The legislation first passed the House in March with broad bipartisan support after Attorney General William Barr negotiated a deal with Republican and Democratic House leaders. But that consensus crumbled Wednesday after the Justice Department came out against the bill, which was amended by the Senate. The Justice Department’s statement, by Assistant Attorney General Stephen Boyd, urged Trump to reject the bill.
Soon after, House Republican Leader Kevin McCarthy, R-Calif., said it was time to take a “pause” on the legislation.
The new impasse raised the potential for the surveillance powers to remain expired indefinitely. The provisions, which lapsed in March, allow the FBI to get a court order for business records in national security investigations and to conduct surveillance on a subject without establishing that they’re acting on behalf of an international terrorism organization. They also make it easier for investigators to continue eavesdropping on a subject who has switched cell phone providers to thwart detection.

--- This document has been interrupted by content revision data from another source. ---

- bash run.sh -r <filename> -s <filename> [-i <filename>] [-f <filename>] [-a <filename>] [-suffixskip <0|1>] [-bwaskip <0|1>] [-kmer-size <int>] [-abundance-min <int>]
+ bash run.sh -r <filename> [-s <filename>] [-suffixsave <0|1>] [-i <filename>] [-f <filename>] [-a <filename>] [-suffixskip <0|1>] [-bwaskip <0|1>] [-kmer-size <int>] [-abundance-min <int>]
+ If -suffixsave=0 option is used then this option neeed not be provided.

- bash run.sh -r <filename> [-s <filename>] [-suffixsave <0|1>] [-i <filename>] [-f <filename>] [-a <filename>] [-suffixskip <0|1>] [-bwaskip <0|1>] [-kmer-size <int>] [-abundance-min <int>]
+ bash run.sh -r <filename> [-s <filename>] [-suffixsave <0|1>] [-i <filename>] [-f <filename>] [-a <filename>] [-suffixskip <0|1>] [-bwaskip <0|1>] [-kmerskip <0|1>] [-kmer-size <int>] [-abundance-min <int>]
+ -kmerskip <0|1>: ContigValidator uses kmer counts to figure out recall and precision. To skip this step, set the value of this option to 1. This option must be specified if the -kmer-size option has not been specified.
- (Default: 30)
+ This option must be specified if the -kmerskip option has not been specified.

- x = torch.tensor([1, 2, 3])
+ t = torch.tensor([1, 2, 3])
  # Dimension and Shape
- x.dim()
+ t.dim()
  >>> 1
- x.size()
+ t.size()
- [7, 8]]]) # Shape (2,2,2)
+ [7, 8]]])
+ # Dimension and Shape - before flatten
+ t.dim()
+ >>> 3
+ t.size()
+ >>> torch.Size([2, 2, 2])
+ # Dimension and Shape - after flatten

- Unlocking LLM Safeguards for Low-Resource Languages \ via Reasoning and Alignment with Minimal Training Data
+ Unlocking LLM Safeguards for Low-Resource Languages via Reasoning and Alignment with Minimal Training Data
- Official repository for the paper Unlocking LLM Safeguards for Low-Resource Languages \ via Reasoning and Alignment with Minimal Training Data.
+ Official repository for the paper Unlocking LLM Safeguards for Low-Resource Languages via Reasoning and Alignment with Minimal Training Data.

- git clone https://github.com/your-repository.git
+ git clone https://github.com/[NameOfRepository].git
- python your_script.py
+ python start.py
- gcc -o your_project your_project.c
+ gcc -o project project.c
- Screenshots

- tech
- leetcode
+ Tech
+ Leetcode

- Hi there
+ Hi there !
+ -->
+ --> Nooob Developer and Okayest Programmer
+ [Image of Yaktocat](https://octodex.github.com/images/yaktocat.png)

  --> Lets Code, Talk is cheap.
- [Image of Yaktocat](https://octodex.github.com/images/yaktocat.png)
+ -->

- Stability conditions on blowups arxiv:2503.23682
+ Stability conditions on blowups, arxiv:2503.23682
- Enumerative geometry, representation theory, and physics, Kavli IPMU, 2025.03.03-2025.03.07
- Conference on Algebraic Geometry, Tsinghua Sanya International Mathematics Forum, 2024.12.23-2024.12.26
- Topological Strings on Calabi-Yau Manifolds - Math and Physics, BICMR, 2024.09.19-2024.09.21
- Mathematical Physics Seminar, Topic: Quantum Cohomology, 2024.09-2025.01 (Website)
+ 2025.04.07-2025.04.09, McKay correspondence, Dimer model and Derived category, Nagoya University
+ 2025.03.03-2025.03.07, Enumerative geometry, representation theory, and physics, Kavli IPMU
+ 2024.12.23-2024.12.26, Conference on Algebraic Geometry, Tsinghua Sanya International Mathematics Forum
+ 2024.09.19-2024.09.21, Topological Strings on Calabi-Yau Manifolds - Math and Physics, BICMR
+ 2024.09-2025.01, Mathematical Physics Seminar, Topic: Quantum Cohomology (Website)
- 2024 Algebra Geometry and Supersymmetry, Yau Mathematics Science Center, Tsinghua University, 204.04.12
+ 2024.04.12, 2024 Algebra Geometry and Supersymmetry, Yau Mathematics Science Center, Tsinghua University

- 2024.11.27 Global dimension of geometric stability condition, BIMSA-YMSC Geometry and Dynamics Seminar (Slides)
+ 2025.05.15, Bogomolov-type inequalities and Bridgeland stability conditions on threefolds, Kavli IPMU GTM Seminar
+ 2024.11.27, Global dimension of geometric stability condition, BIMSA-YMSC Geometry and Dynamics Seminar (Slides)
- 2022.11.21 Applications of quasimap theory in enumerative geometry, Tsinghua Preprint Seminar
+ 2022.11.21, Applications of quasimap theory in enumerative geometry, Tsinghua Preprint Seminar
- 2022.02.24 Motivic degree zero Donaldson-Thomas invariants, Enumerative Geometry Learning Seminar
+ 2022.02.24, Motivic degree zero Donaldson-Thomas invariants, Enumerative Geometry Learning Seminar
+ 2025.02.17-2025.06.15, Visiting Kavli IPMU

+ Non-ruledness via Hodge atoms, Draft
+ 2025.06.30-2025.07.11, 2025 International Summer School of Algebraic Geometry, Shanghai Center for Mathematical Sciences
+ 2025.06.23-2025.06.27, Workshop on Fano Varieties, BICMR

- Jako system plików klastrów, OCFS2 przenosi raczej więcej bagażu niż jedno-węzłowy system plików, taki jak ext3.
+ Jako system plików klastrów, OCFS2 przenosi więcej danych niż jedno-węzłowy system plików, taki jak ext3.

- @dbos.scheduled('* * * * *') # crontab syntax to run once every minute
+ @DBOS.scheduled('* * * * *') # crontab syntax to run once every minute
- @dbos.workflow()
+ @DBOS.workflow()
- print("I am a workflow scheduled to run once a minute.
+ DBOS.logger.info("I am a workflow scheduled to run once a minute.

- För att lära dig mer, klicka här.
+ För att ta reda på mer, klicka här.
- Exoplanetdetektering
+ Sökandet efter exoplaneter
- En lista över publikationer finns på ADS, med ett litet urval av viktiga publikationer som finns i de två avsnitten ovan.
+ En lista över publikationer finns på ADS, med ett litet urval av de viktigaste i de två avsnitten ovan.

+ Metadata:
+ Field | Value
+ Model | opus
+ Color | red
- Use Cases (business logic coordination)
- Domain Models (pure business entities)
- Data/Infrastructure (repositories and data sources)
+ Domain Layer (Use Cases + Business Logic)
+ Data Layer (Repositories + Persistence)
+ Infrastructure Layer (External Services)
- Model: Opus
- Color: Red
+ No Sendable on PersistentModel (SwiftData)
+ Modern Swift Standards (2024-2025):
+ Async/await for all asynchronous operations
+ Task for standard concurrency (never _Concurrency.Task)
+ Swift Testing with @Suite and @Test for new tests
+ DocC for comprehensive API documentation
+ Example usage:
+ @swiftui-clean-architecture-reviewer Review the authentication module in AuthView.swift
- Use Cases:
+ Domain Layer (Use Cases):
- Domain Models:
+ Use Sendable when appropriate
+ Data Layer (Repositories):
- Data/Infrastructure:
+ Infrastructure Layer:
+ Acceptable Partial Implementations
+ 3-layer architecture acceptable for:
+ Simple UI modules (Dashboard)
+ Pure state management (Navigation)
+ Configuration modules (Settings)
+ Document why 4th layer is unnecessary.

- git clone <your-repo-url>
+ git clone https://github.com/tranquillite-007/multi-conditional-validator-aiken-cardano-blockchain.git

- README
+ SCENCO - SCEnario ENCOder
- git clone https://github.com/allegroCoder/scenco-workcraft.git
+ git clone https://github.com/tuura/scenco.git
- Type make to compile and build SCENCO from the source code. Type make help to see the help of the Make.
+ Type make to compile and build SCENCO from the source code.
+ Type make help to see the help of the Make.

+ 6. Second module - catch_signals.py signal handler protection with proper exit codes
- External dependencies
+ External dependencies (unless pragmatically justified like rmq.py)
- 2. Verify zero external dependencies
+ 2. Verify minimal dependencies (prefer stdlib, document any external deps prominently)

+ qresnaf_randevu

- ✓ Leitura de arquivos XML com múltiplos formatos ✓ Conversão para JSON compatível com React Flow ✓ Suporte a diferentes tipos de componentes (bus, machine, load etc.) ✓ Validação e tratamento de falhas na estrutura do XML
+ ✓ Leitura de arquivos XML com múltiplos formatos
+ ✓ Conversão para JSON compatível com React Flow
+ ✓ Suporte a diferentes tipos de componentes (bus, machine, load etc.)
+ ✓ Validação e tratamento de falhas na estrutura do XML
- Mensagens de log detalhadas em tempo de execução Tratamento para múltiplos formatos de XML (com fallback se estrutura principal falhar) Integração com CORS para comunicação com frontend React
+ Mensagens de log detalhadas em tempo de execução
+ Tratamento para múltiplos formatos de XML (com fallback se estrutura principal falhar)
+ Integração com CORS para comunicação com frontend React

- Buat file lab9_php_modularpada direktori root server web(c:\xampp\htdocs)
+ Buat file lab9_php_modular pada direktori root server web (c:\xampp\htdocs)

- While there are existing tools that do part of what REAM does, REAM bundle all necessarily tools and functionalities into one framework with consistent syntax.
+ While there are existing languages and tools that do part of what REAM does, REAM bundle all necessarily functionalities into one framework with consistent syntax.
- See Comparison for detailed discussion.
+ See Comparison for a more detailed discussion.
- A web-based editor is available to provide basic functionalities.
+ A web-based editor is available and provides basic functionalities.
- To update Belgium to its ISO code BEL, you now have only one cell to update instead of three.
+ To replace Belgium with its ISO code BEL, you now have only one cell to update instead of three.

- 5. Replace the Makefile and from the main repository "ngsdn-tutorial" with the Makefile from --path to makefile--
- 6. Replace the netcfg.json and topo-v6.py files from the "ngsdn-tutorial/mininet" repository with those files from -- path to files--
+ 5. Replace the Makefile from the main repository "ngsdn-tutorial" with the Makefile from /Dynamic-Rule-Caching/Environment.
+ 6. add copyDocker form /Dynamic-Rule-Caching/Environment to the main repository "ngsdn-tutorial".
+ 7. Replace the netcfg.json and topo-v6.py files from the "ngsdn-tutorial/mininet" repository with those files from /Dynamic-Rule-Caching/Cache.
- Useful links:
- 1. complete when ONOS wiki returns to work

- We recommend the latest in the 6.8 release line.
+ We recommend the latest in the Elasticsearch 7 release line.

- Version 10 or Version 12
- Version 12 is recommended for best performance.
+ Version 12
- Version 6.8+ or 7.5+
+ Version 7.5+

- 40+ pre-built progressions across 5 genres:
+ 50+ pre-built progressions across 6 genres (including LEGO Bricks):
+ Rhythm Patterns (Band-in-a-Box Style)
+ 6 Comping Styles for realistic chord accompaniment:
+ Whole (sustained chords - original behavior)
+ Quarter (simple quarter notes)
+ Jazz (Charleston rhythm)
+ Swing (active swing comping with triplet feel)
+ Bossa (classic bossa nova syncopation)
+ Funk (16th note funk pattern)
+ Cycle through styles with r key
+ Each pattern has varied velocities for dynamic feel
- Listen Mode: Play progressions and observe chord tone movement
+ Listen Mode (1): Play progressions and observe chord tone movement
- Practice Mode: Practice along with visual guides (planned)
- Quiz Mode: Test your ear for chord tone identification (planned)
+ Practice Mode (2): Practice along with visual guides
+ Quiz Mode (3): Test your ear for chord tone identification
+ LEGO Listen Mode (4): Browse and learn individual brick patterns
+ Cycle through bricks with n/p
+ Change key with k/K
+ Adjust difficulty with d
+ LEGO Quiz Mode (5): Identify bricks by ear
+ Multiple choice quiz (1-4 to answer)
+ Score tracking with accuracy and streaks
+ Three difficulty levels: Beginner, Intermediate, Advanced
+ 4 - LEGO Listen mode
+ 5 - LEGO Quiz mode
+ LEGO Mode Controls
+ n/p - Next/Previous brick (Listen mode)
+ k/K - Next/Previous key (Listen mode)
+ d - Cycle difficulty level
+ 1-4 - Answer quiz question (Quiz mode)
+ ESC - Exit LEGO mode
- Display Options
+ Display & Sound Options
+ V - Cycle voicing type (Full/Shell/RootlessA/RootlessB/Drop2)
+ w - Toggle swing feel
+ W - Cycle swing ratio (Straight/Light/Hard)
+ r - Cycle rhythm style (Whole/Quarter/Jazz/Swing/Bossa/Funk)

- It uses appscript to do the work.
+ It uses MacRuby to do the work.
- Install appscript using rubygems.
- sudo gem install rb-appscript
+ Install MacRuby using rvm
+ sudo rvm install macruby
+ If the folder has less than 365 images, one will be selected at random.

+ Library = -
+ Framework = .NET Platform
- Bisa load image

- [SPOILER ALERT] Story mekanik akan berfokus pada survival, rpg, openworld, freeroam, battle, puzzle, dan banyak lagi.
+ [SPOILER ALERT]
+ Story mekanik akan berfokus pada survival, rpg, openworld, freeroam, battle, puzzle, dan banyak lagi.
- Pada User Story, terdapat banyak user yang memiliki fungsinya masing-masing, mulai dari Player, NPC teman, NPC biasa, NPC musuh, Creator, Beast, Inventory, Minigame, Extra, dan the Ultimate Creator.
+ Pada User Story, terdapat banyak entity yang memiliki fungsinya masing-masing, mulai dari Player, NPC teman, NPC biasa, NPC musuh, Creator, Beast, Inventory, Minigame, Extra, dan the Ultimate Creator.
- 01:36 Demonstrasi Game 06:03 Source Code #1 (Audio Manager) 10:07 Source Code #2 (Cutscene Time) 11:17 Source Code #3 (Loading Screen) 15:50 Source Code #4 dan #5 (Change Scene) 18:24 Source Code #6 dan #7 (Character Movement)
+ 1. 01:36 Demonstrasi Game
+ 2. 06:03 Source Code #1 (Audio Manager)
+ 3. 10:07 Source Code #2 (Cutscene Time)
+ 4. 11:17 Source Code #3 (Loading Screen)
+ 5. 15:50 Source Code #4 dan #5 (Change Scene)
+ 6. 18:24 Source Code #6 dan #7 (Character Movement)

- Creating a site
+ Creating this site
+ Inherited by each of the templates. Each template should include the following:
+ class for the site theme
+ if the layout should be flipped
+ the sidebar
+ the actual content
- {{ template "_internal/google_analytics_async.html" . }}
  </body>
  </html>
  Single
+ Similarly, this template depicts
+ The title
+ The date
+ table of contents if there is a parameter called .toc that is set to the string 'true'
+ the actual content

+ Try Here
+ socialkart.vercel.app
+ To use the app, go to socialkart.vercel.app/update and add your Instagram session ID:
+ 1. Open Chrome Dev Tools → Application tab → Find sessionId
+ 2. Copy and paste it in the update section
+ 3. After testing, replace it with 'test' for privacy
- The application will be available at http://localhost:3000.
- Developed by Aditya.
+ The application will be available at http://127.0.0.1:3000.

Despite the sudden GOP switch, Democratic leaders said they would move forward with a vote anyway, arguing that very little had changed since 126 Republicans, including McCarthy, voted for it in March.
“Your flailing around to find a rationalization for your change of vote is sad,” House Majority Leader Steny Hoyer, D-Md., told Republicans in a heated speech on the floor.
“The only thing that has changed,” Hoyer said, “is that Donald Trump has said vote no.”
With Republicans opposed, Pelosi needed to keep her caucus together to pass it. But losing the progressives — a group of lawmakers who have long opposed surveillance laws — made that a lot harder. On the floor, she pleaded with her colleagues to support the legislation to protect national security and pass reforms to protect civil liberties that were included in the original compromise.
“We have to have a bill,” Pelosi said. “If we don’t have a bill, then our civil liberties are less protected.”